Your goal: Produce an exact transcription of the data, with the images left out.

Start of Data

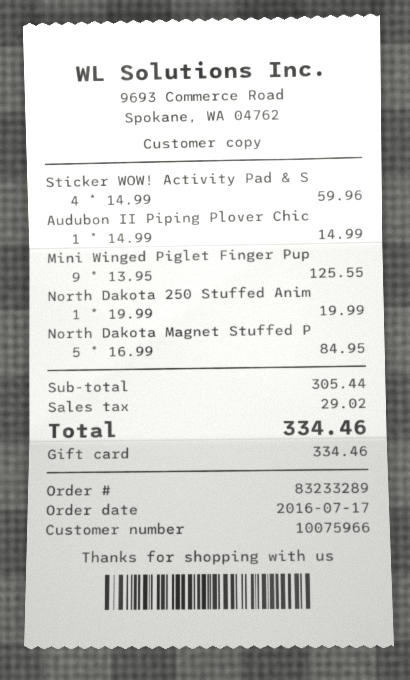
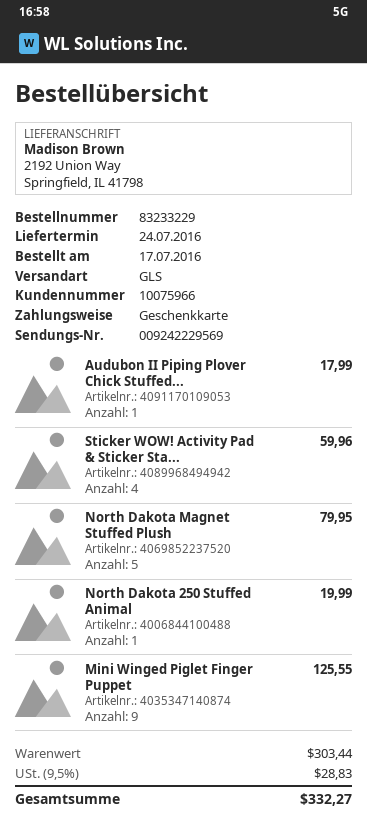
order number: 83233289 -> 83233229
Audubon II Piping Plover Chic: 1 for 14.99 -> 1 for 17.99
North Dakota Magnet Stuffed P: 5 for 84.95 -> 5 for 79.95
subtotal: 305.44 -> 303.44
tax: 29.02 -> 28.83
total: 334.46 -> 332.27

End of Data

Exercise solution:
order number: 83233289 -> 83233229
Audubon II Piping Plover Chic: 1 for 14.99 -> 1 for 17.99
North Dakota Magnet Stuffed P: 5 for 84.95 -> 5 for 79.95
subtotal: 305.44 -> 303.44
tax: 29.02 -> 28.83
total: 334.46 -> 332.27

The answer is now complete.